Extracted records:
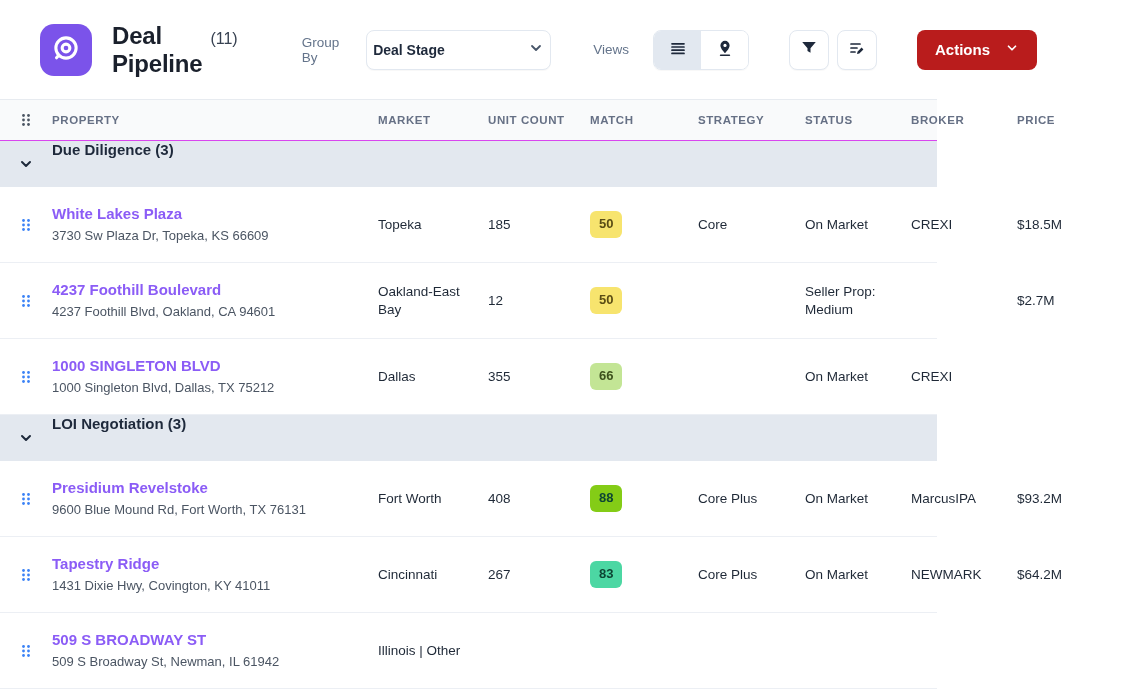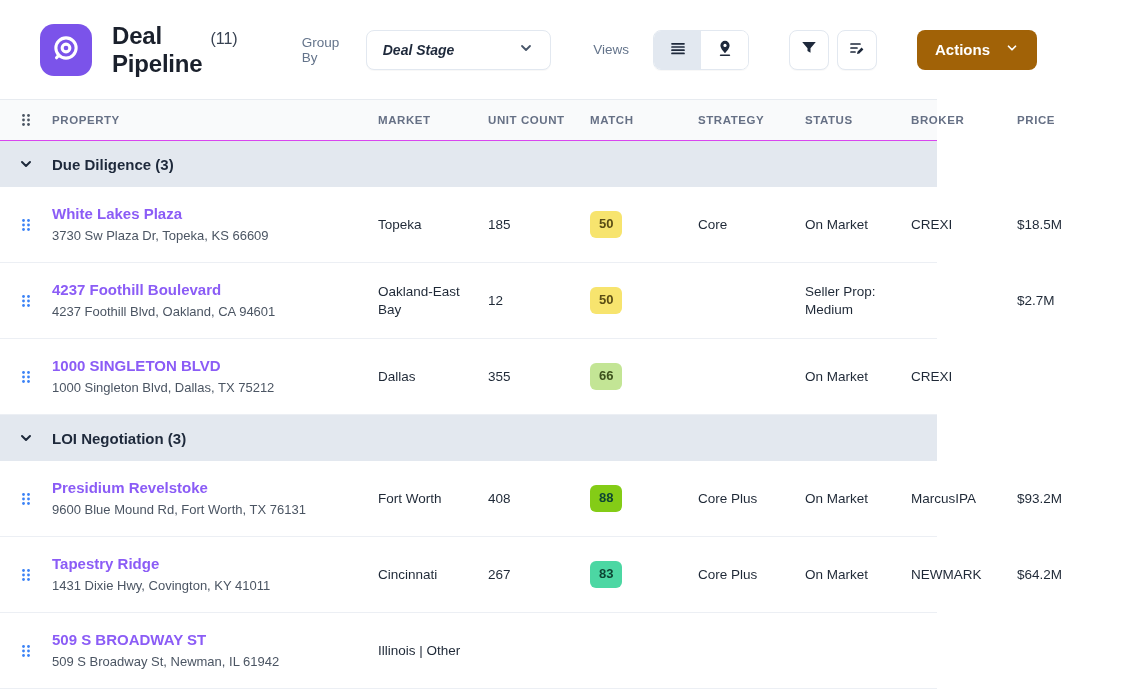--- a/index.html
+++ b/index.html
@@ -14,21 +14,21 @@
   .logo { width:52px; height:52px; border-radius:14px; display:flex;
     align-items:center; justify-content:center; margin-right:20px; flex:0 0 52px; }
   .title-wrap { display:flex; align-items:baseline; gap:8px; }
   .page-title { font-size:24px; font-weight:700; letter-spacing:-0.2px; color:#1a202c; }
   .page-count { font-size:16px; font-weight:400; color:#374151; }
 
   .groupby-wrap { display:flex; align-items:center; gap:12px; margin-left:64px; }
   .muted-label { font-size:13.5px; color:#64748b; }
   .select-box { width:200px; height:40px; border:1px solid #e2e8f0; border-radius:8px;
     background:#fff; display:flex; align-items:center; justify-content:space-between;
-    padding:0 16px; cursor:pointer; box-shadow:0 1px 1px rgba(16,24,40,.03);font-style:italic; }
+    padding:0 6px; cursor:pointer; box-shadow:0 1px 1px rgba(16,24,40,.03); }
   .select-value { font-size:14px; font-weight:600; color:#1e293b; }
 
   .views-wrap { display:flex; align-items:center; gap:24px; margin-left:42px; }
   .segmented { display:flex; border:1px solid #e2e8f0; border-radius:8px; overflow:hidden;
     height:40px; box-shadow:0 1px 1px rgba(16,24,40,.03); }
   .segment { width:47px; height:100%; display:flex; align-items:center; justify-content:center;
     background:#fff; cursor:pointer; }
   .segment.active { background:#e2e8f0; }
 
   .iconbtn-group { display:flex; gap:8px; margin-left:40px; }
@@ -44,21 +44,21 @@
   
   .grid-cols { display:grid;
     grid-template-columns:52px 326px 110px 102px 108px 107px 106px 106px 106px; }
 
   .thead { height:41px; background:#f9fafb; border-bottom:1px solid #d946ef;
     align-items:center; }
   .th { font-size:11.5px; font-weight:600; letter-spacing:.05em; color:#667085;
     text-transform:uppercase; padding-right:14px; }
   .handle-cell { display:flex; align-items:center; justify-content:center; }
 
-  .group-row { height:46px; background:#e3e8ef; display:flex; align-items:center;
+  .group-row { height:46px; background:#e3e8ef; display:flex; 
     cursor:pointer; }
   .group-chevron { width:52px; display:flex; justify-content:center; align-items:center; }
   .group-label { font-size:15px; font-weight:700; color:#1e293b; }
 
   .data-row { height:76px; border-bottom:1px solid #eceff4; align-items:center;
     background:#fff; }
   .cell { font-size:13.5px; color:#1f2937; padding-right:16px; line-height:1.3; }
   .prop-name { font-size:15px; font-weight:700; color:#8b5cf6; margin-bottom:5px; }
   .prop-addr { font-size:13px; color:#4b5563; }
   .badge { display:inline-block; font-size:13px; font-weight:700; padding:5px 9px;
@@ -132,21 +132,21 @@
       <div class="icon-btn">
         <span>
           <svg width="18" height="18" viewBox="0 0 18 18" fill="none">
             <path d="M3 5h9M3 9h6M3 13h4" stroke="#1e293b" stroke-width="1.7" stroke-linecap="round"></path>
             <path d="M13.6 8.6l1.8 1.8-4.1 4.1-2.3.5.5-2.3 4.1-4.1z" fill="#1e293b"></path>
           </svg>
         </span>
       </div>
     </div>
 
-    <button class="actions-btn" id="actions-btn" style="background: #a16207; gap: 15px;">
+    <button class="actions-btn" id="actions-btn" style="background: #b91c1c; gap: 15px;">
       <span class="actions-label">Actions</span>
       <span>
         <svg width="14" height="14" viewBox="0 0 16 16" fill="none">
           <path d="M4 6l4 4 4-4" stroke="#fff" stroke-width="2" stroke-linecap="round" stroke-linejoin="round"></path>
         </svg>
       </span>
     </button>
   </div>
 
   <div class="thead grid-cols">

Problem to solve
Search the entries for the word "justify" and pick out every line that holds it.

Answer section
     align-items:center; justify-content:center; margin-right:20px; flex:0 0 52px; }
     background:#fff; display:flex; align-items:center; justify-content:space-between;
   .segment { width:47px; height:100%; display:flex; align-items:center; justify-content:center;
   .handle-cell { display:flex; align-items:center; justify-content:center; }
   .group-chevron { width:52px; display:flex; justify-content:center; align-items:center; }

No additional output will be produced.